**Records for processing:**

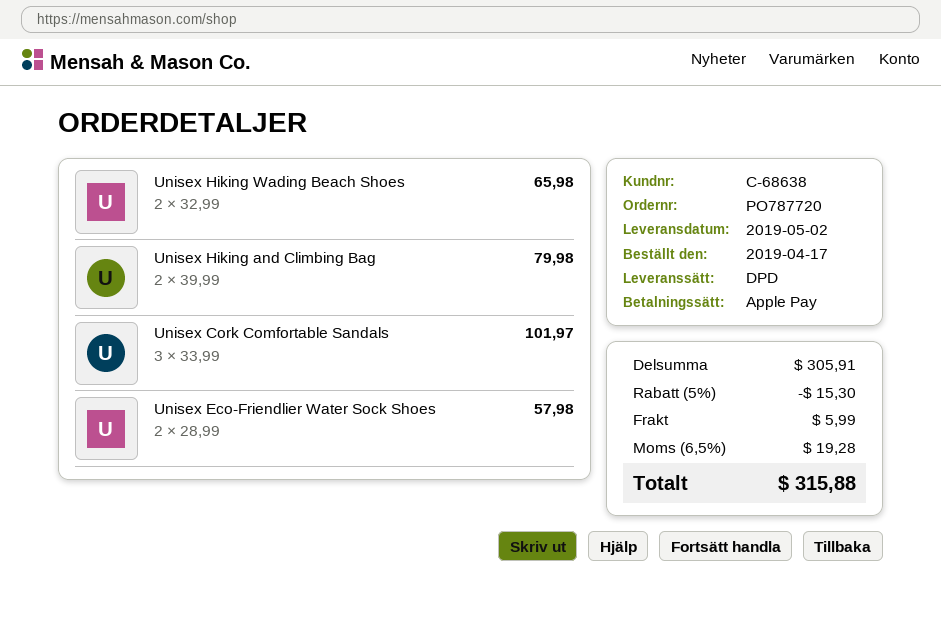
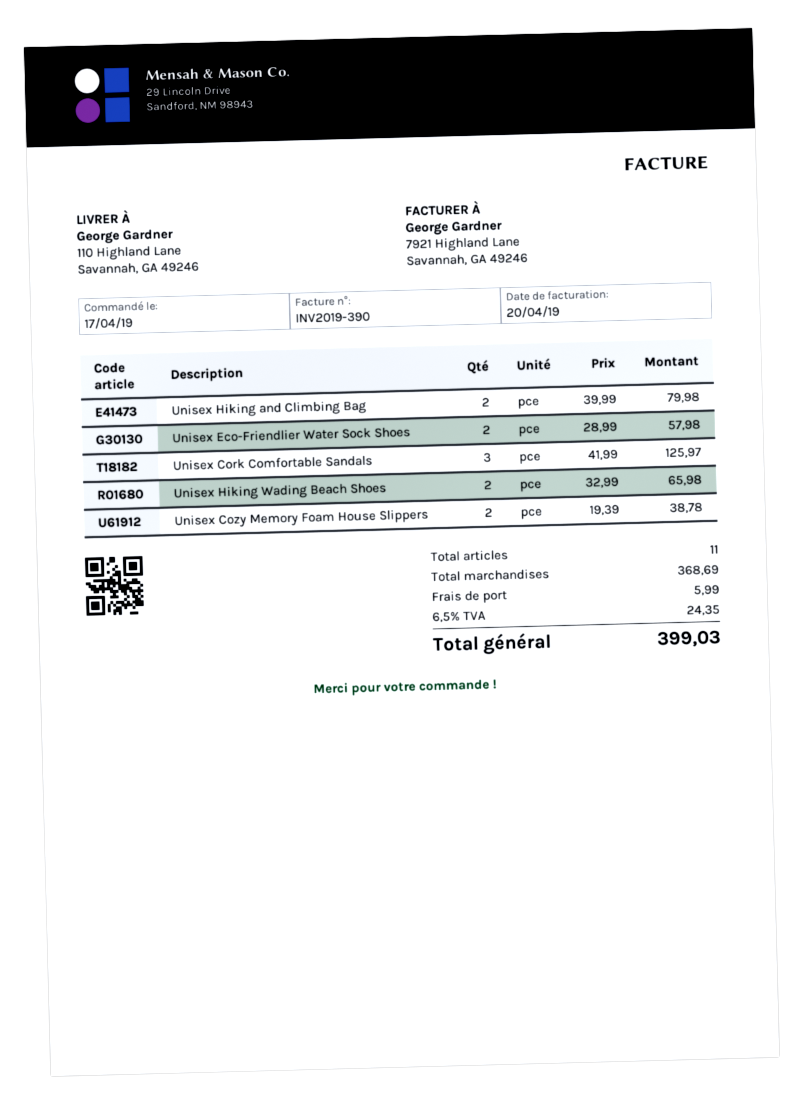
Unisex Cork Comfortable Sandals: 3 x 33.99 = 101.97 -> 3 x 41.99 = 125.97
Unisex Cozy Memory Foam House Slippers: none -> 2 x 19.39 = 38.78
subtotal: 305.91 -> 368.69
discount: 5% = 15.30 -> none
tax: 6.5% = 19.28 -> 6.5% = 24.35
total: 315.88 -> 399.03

...

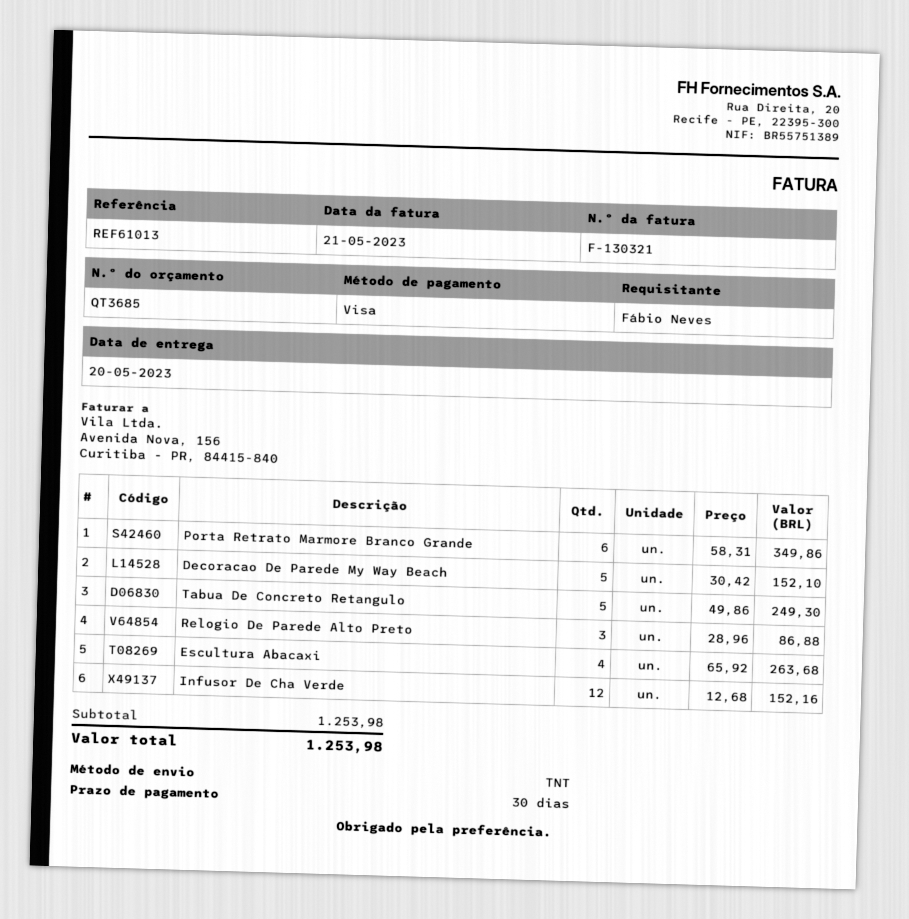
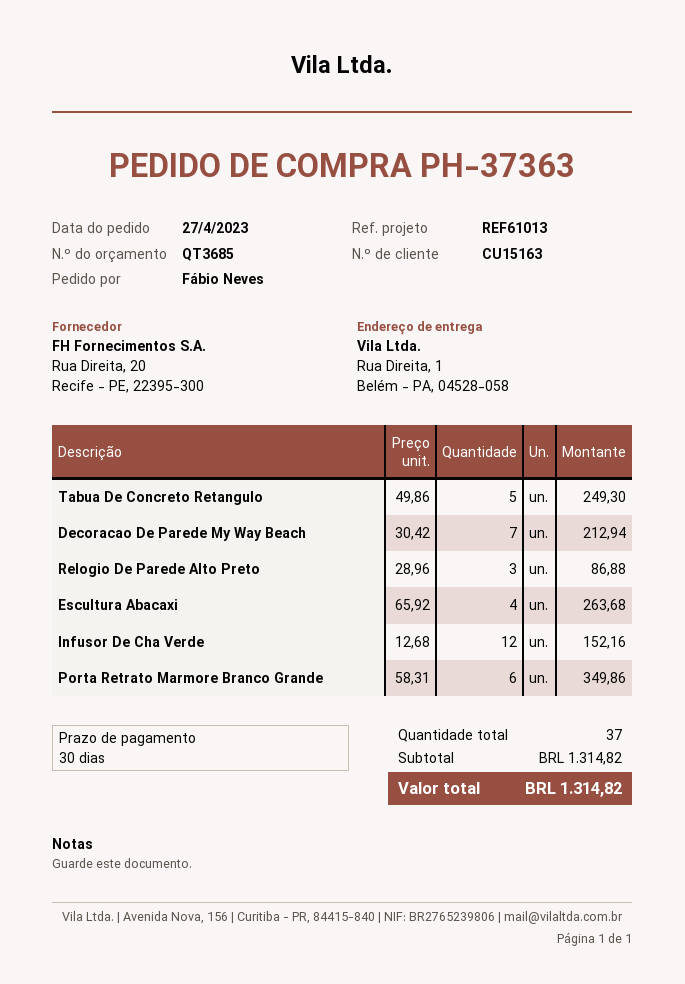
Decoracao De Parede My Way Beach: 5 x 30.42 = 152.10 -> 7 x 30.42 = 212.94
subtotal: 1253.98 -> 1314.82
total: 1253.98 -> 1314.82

* * *

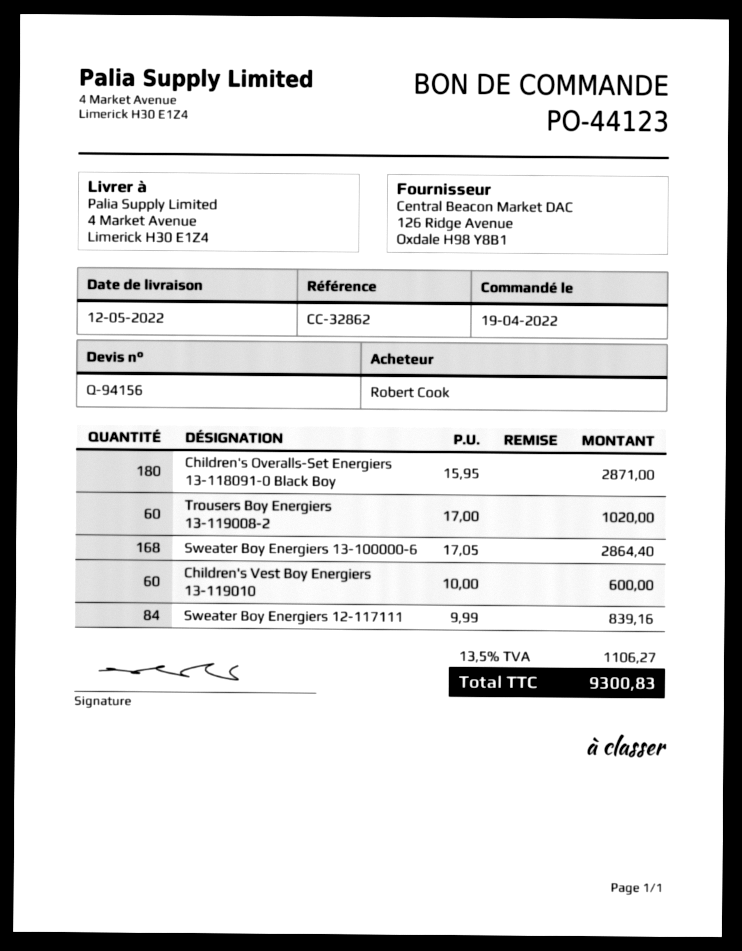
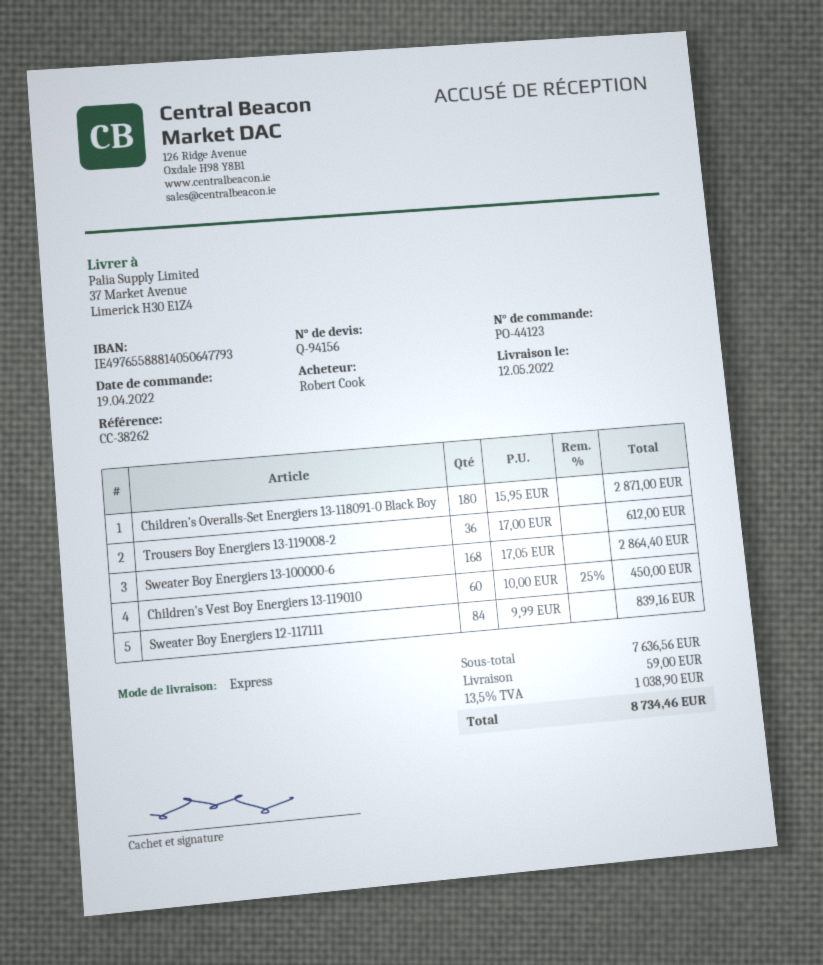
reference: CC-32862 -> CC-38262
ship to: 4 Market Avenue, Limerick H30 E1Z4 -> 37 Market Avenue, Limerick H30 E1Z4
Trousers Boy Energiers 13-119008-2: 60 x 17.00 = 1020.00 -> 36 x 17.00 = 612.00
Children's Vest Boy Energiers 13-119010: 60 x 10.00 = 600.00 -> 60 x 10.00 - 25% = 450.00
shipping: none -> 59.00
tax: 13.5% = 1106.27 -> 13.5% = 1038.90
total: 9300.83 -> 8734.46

**Work required:**
The lines above starting at the one that contains "Unisex Cork Comfortable" and ending at the one that contains "total: 315.88 -> 399.03" must be transcribed exactly, and no other lines may appear.

**Reply:**
Unisex Cork Comfortable Sandals: 3 x 33.99 = 101.97 -> 3 x 41.99 = 125.97
Unisex Cozy Memory Foam House Slippers: none -> 2 x 19.39 = 38.78
subtotal: 305.91 -> 368.69
discount: 5% = 15.30 -> none
tax: 6.5% = 19.28 -> 6.5% = 24.35
total: 315.88 -> 399.03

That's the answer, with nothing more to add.